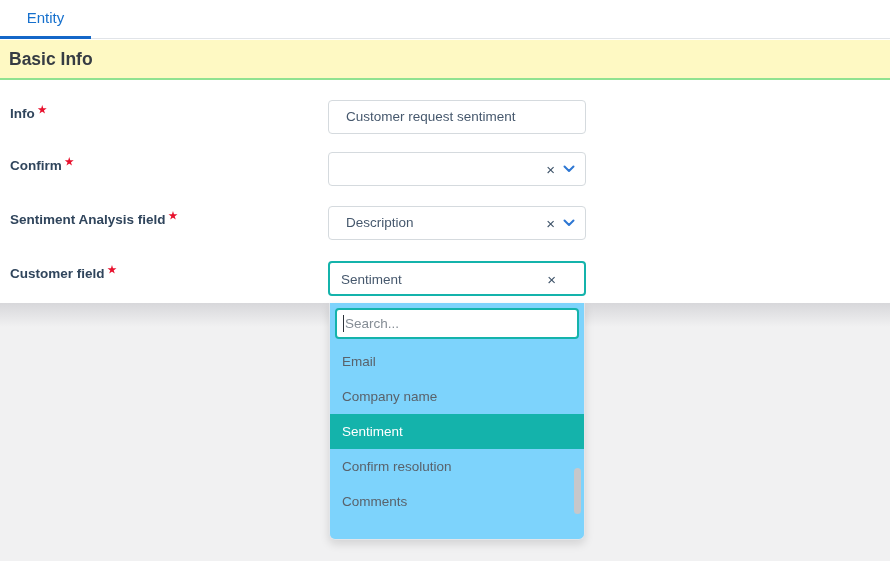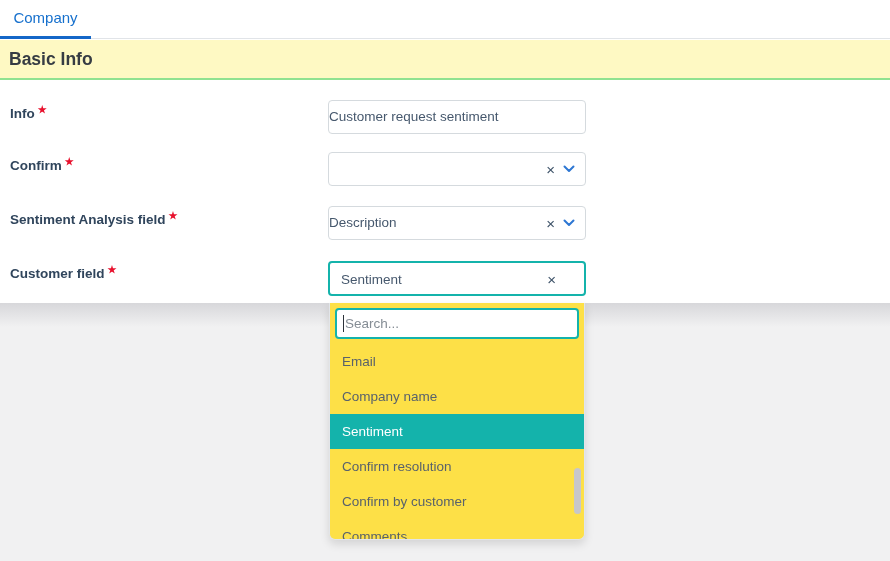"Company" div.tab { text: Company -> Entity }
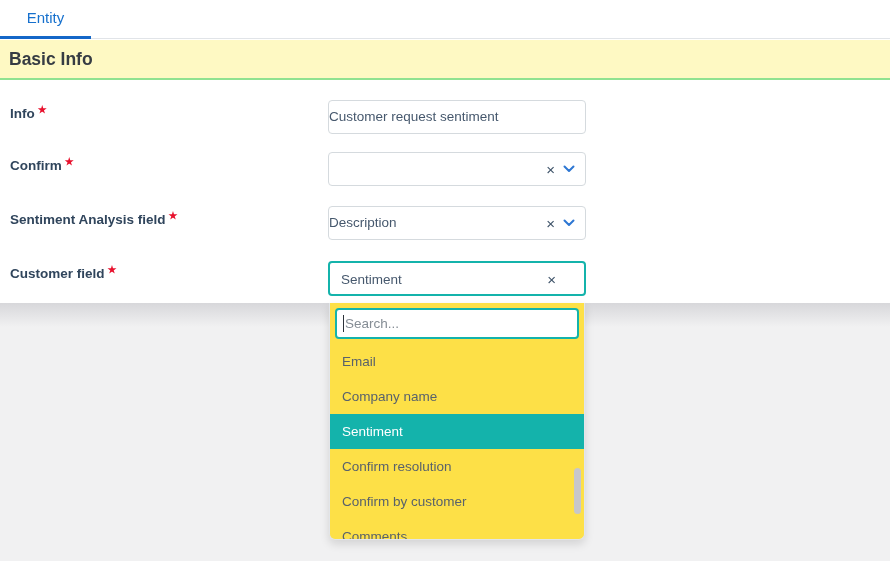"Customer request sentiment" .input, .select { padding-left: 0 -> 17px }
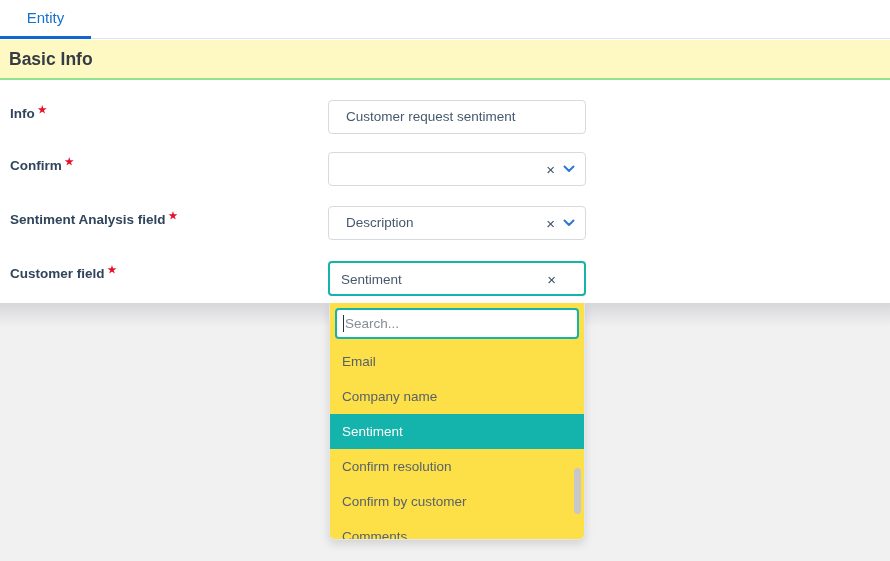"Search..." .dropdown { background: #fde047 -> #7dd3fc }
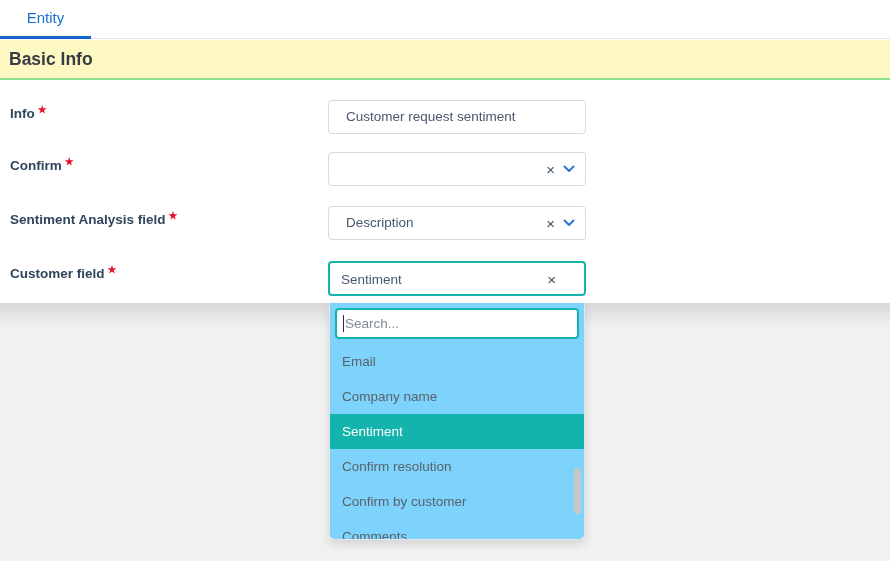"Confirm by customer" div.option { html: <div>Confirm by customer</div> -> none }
==
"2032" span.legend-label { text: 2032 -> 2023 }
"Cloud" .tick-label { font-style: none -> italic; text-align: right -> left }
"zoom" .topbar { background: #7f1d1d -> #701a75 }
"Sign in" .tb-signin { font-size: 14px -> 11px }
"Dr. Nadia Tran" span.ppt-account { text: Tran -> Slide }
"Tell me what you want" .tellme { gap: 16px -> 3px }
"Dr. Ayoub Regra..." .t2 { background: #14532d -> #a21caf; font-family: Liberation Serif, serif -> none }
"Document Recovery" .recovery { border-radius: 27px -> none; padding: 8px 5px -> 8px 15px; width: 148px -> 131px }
--
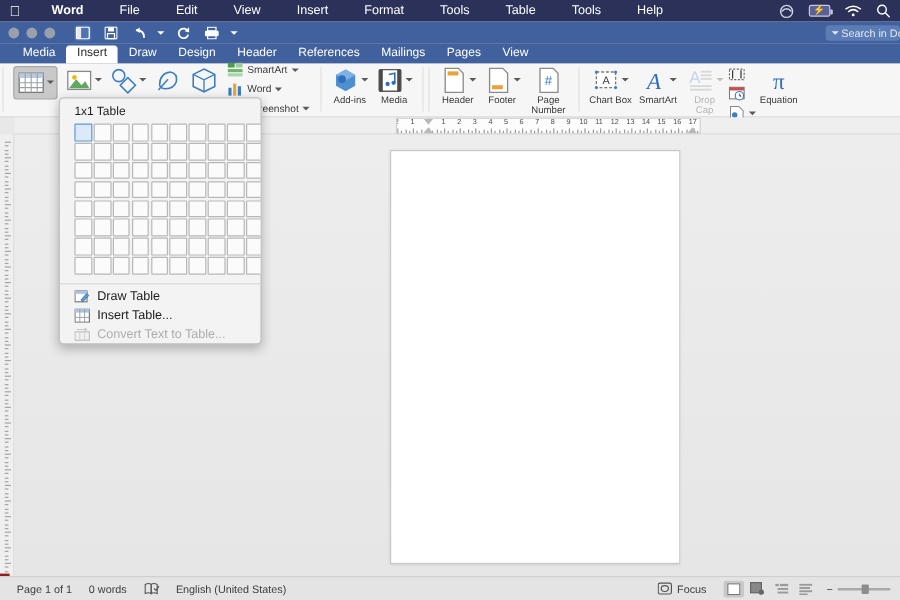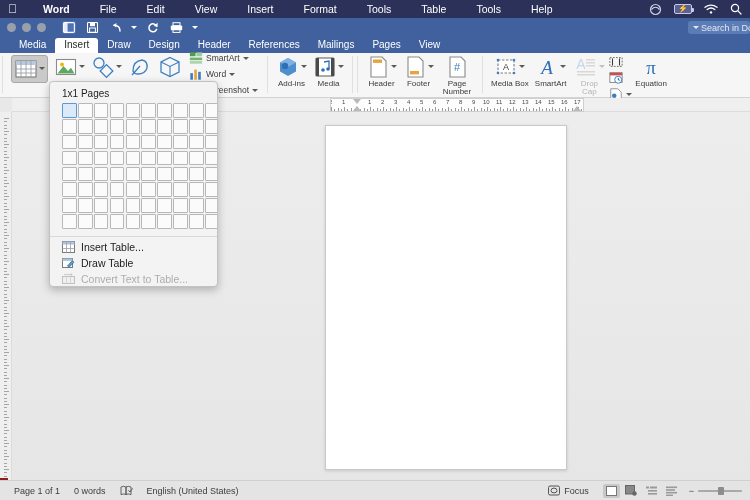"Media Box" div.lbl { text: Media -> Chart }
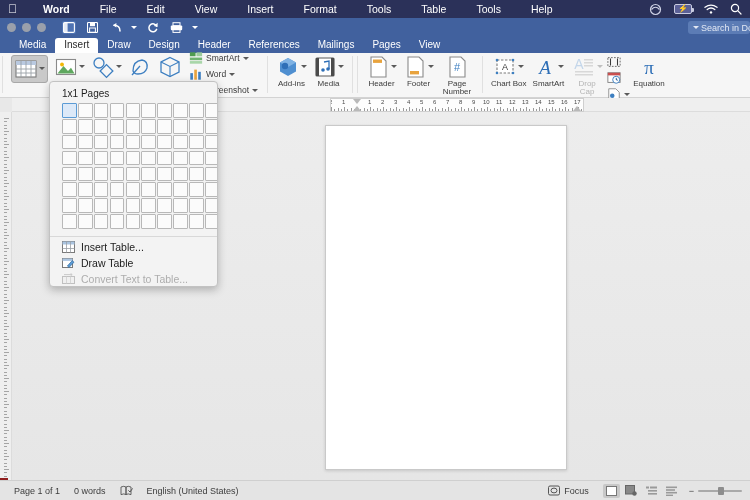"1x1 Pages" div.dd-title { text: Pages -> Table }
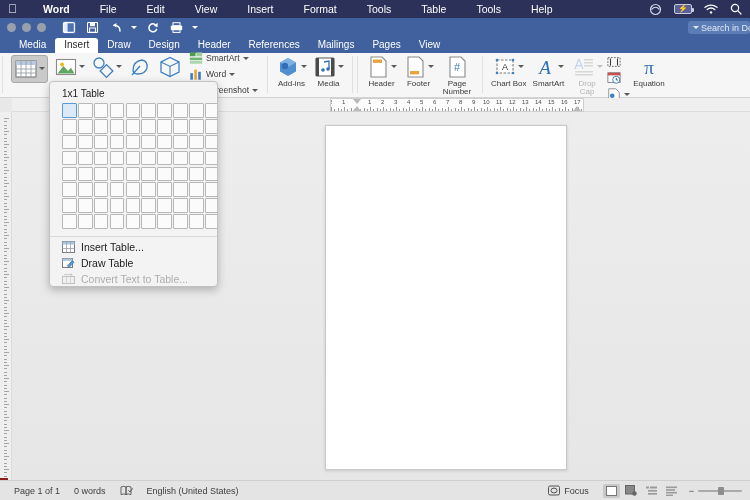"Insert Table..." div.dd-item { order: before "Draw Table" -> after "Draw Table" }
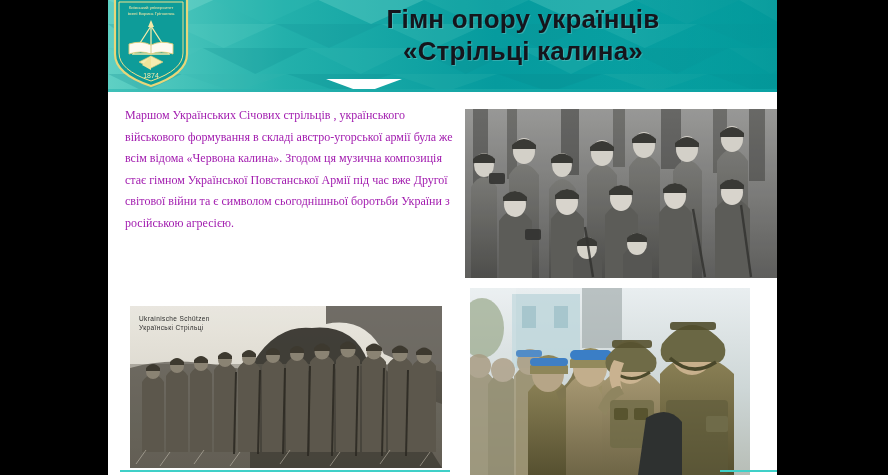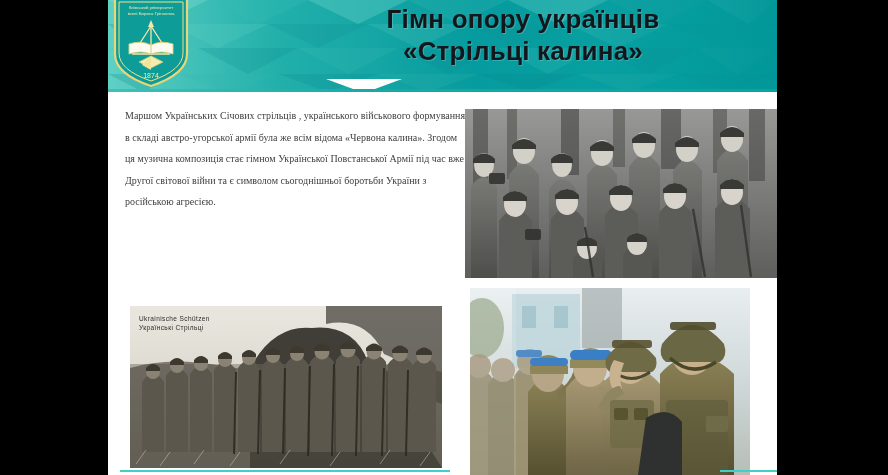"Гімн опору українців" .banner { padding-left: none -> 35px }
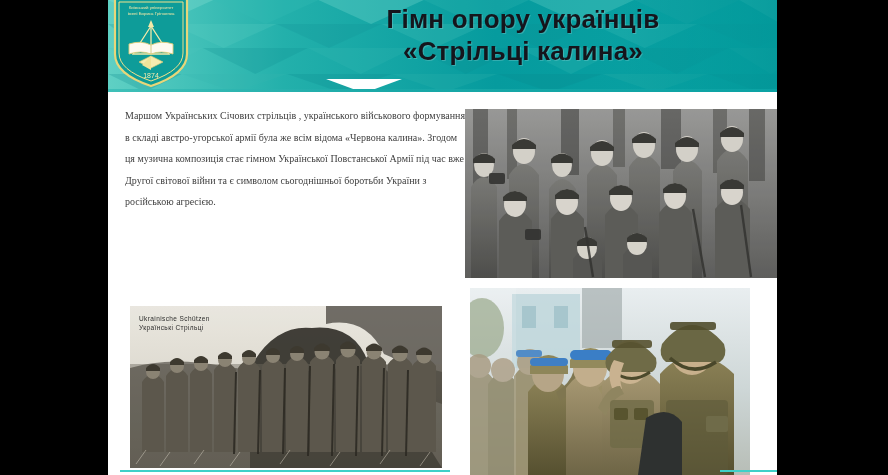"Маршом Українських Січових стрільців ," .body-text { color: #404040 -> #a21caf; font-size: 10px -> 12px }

* **ASSIGNMENT**
Go through the material above and output exactly the lines from the one containing "background: #7f1d1d ->" through the one containing "border-radius: 27px ->".

* **FINAL ANSWER**
"zoom" .topbar { background: #7f1d1d -> #701a75 }
"Sign in" .tb-signin { font-size: 14px -> 11px }
"Dr. Nadia Tran" span.ppt-account { text: Tran -> Slide }
"Tell me what you want" .tellme { gap: 16px -> 3px }
"Dr. Ayoub Regra..." .t2 { background: #14532d -> #a21caf; font-family: Liberation Serif, serif -> none }
"Document Recovery" .recovery { border-radius: 27px -> none; padding: 8px 5px -> 8px 15px; width: 148px -> 131px }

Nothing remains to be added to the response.